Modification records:
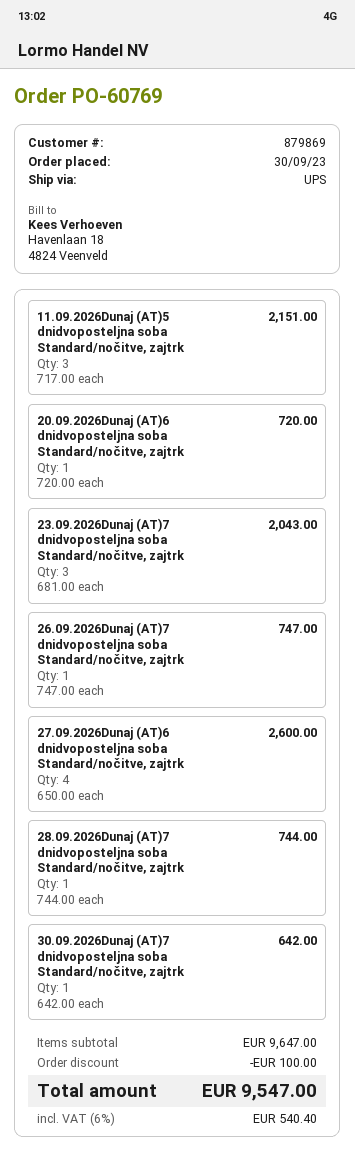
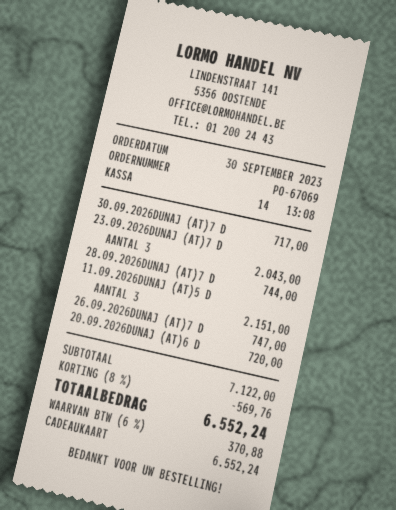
order number: PO-60769 -> PO-67069
27.09.2026Dunaj (AT)6 dnidvoposteljna soba Standard/nočitve, zajtrk: 4 for 2600.00 -> none
30.09.2026Dunaj (AT)7 dnidvoposteljna soba Standard/nočitve, zajtrk: 1 for 642.00 -> 1 for 717.00
subtotal: 9647.00 -> 7122.00
discount: 100.00 -> 569.76
tax: 6% = 540.40 -> 6% = 370.88
total: 9547.00 -> 6552.24

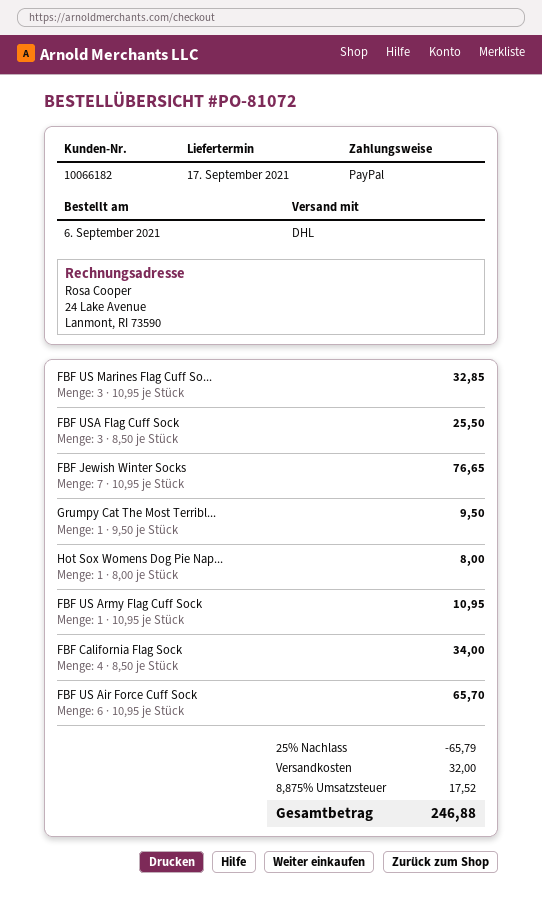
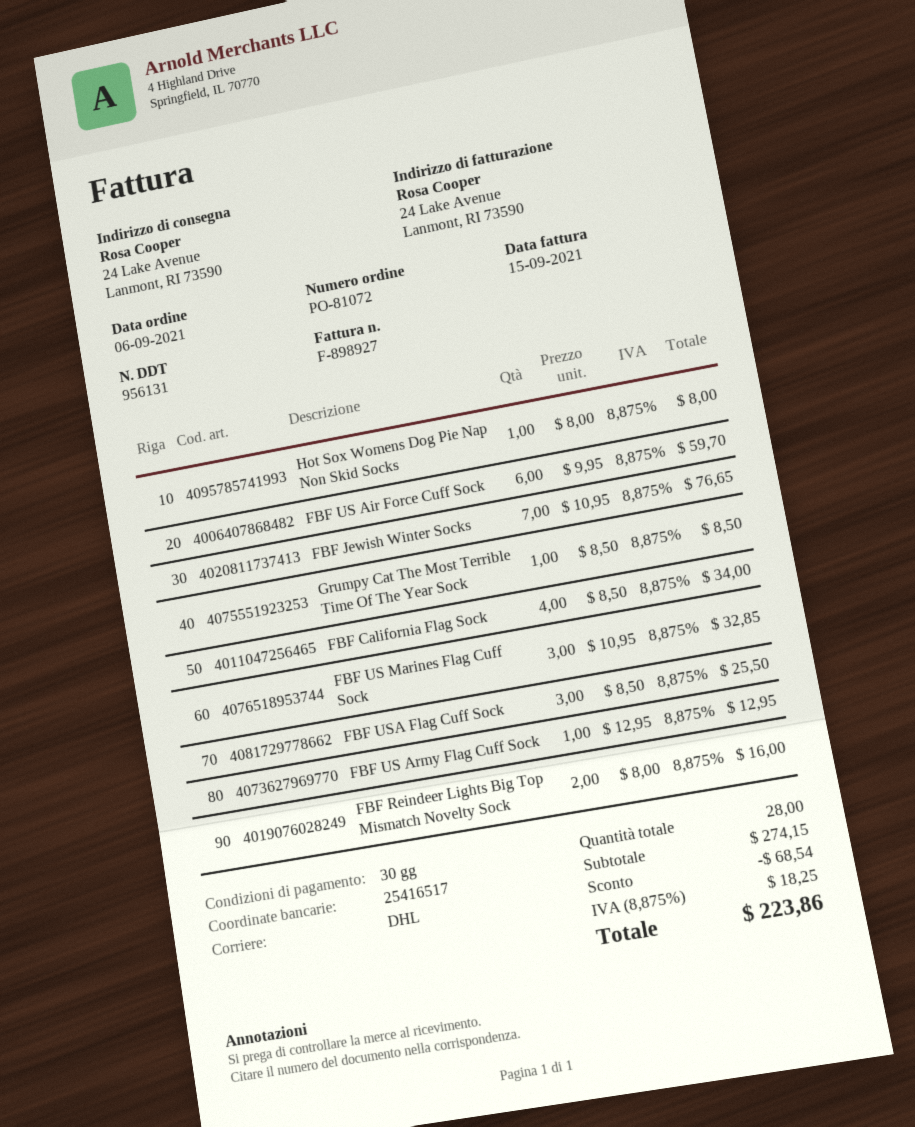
Grumpy Cat The Most Terribl...: 1 x 9.50 = 9.50 -> 1 x 8.50 = 8.50
FBF US Army Flag Cuff Sock: 1 x 10.95 = 10.95 -> 1 x 12.95 = 12.95
FBF US Air Force Cuff Sock: 6 x 10.95 = 65.70 -> 6 x 9.95 = 59.70
FBF Reindeer Lights Big Top Mismatch Novelty Sock: none -> 2 x 8.00 = 16.00
discount: 65.79 -> 68.54
shipping: 32.00 -> none
tax: 8.875% = 17.52 -> 8.875% = 18.25
total: 246.88 -> 223.86

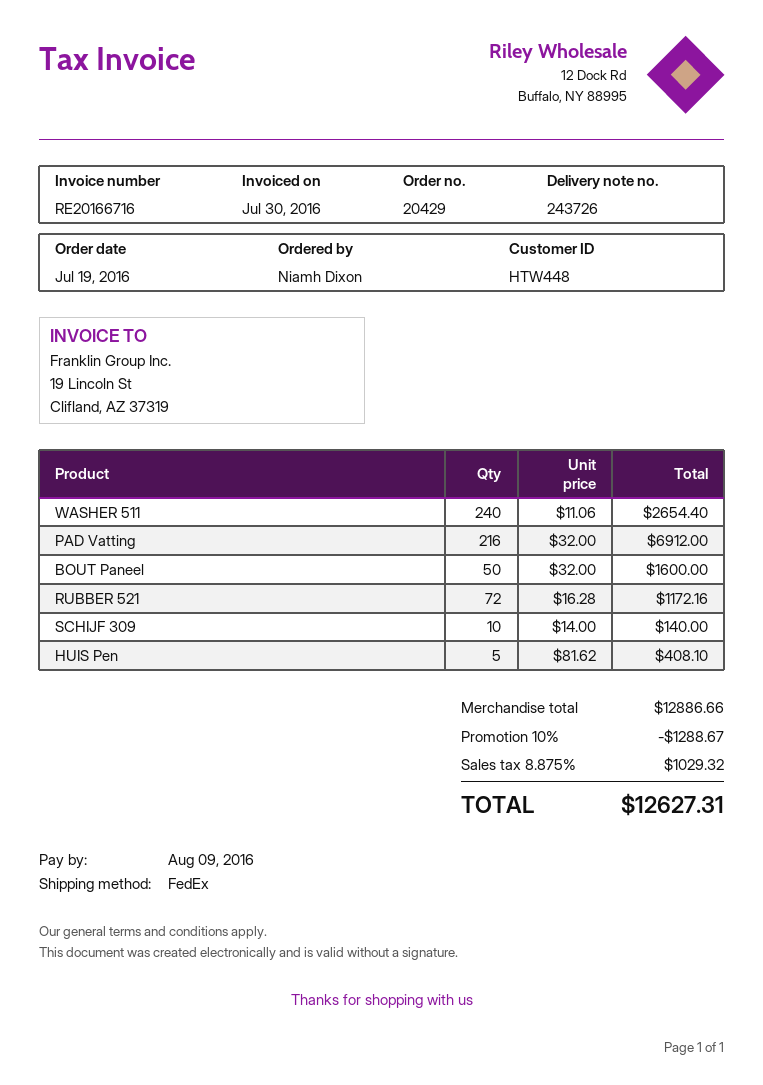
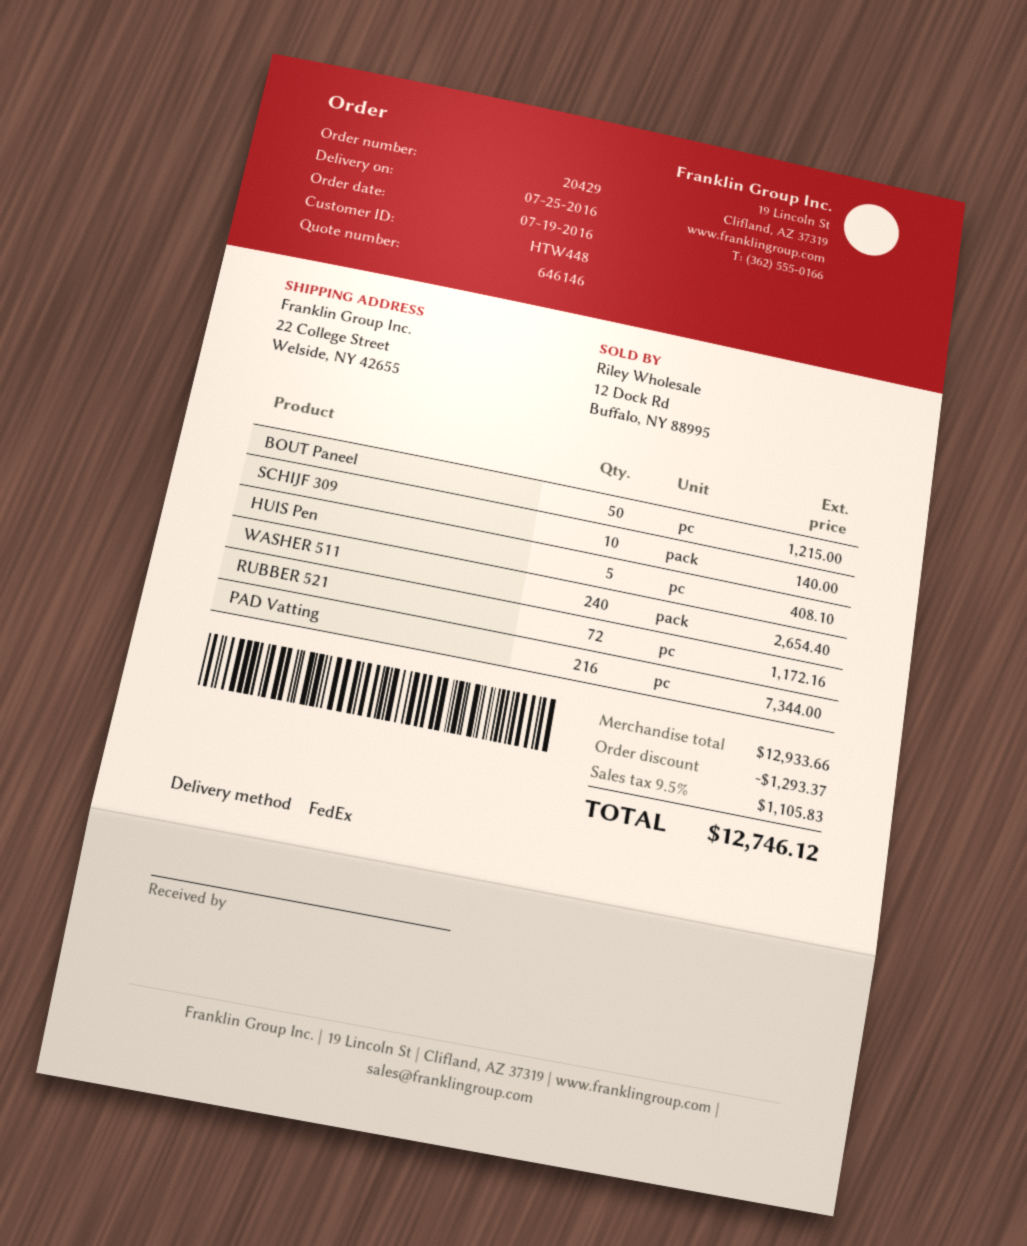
PAD Vatting: 216 for 6912.00 -> 216 for 7344.00
BOUT Paneel: 50 for 1600.00 -> 50 for 1215.00
subtotal: 12886.66 -> 12933.66
discount: 1288.67 -> 1293.37
tax: 8.875% = 1029.32 -> 9.5% = 1105.83
total: 12627.31 -> 12746.12

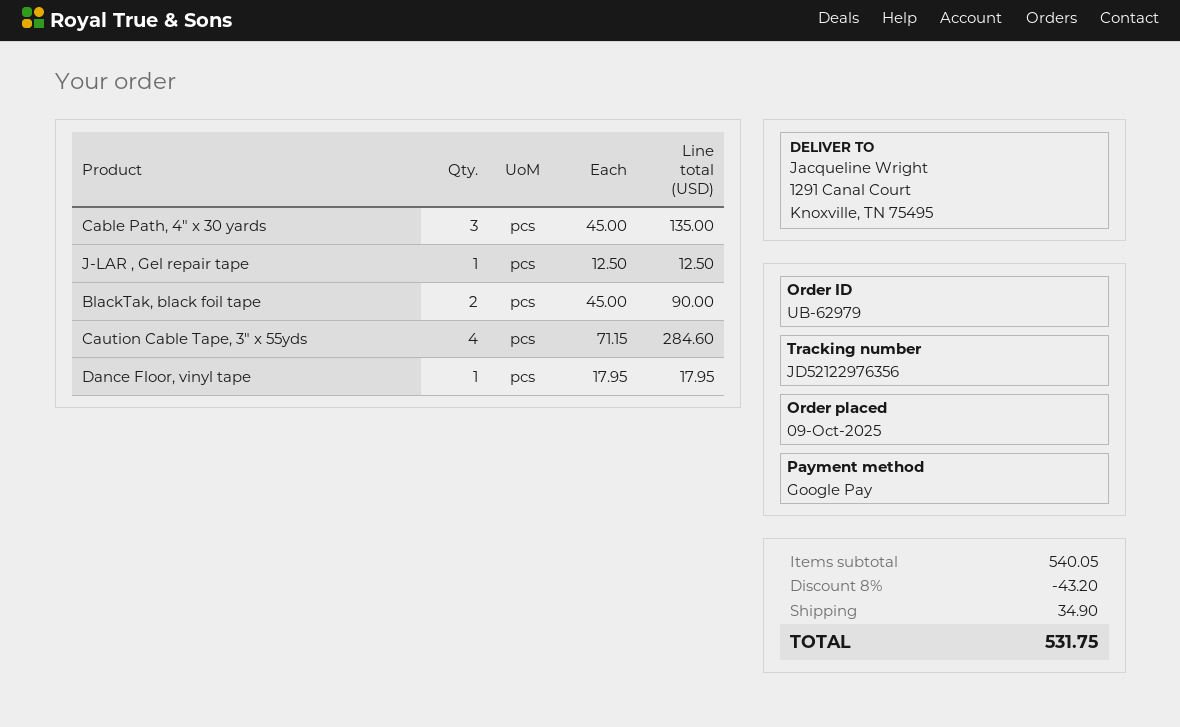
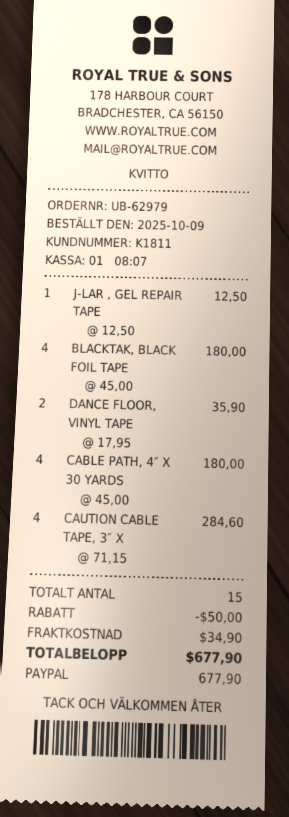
payment method: Google Pay -> PayPal
Cable Path, 4″ x 30 yards: 3 x 45.00 = 135.00 -> 4 x 45.00 = 180.00
BlackTak, black foil tape: 2 x 45.00 = 90.00 -> 4 x 45.00 = 180.00
Dance Floor, vinyl tape: 1 x 17.95 = 17.95 -> 2 x 17.95 = 35.90
discount: 43.20 -> 50.00
total: 531.75 -> 677.90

**What needs to be done:** For each line above that includes the word "nočitve", make a copy of that line.

**Solution for this exercise:**
27.09.2026Dunaj (AT)6 dnidvoposteljna soba Standard/nočitve, zajtrk: 4 for 2600.00 -> none
30.09.2026Dunaj (AT)7 dnidvoposteljna soba Standard/nočitve, zajtrk: 1 for 642.00 -> 1 for 717.00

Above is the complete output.